Perang Salib, Inkuisisi, dan persekusi terhadap kaum yang dianggap bid’ah adalah contoh bagaimana ajaran Yesus yang damai diubah menjadi alat untuk mempertahankan kekuasaan.

Kesimpulan

Seiring pertumbuhannya di dunia Yunani-Romawi, ajaran Yesus mengalami banyak perubahan :

• Dari tauhid menjadi Trinitas.

• Dari ajaran spiritual menjadi ajaran filosofis Yunani.
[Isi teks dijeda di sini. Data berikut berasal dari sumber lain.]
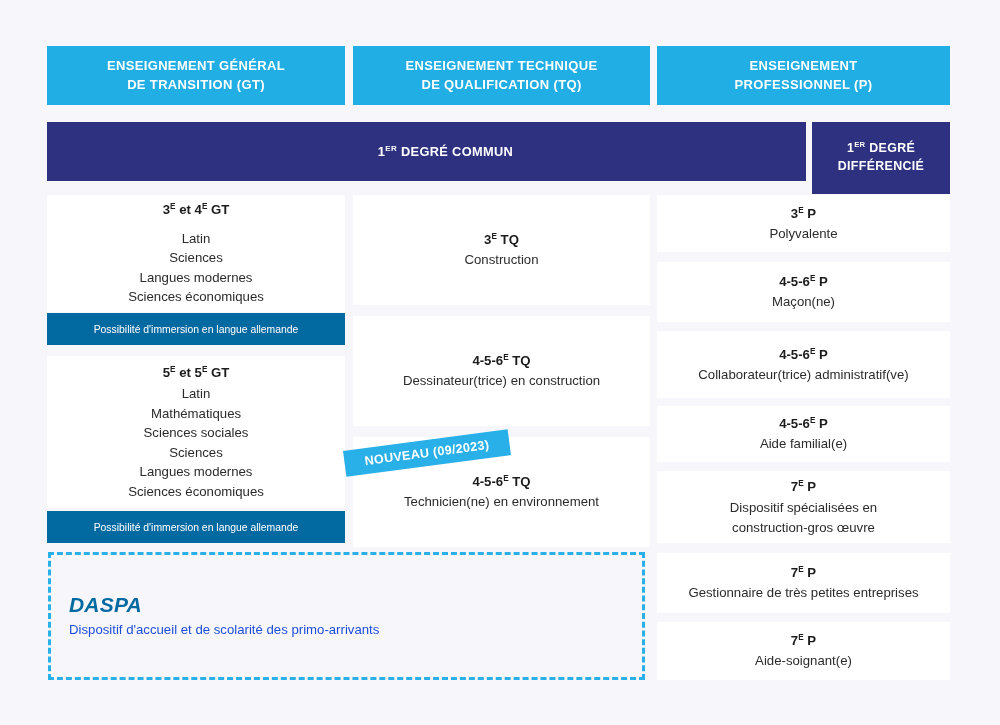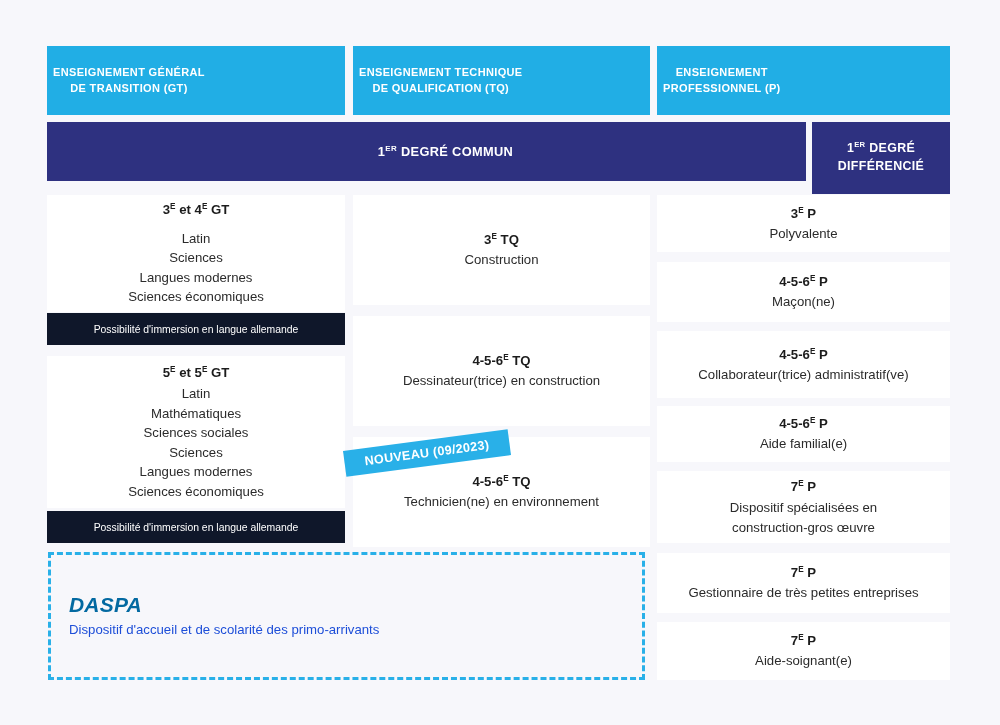"ENSEIGNEMENT GÉNÉRAL" .stream-header { font-size: 11px -> 13px; height: 69px -> 59px; justify-content: flex-start -> center }
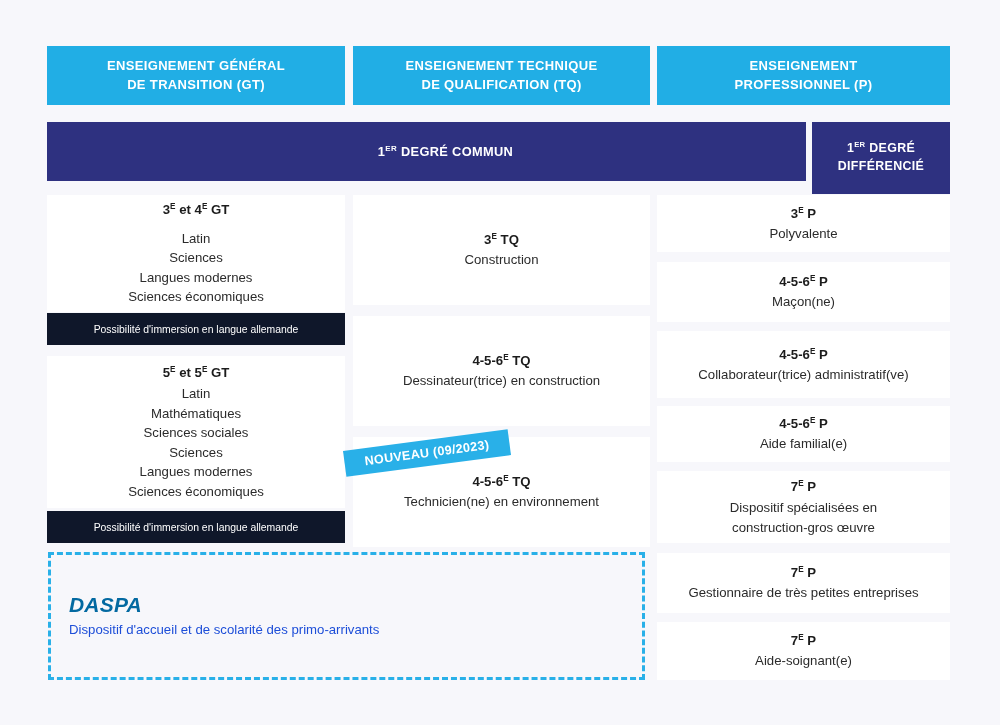"Possibilité d'immersion en langue" .immersion-bar { background: #0f172a -> #0369a1 }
• Dari kesederhanaan menjadi agama yang hierarkis dan birokratis.

• Dari ajaran kasih menjadi alat politik.

Akibatnya, ajaran Yesus yang asli semakin sulit dikenali dalam Kekristenan yang berkembang di dunia Romawi.

5. Perintah “Sebarkanlah Injil ke Seluruh Dunia” Tidak Pernah Diucapkan Yesus

Ayat seperti Matius 28:19 ("Pergilah, jadikanlah semua bangsa murid-Ku") diyakini sebagai interpolasi, alias ayat yang ditambahkan belakangan untuk mendukung penyebaran Kekristenan ke seluruh dunia.

👉 Yesus sendiri tidak pernah memberi perintah seperti itu. Justru sebaliknya, dia membatasi ajarannya hanya untuk bangsa Israel.

Kesimpulan

✅ Yesus melarang ajarannya dibawa ke bangsa lain karena mereka tidak akan siap menerima ajaran hakikatnya.

✅ Jika para ulama Yahudi saja kesulitan memahami ajaran hakikat yang disampaikan Yesus.

✅ Maka Orang- orang Yunani - Romawi pasti akan lebih kesulitan lagi menangkap maknanya.

✅ Paulus melanggar larangan itu dan mengadaptasi ajaran Yesus ke dalam konsep Romawi.

✅ Maka, ajaran Yesus akhirnya disesuaikan dengan pola pikir Romawi dan berubah menjadi agama dogma, bukan lagi agama hakikat.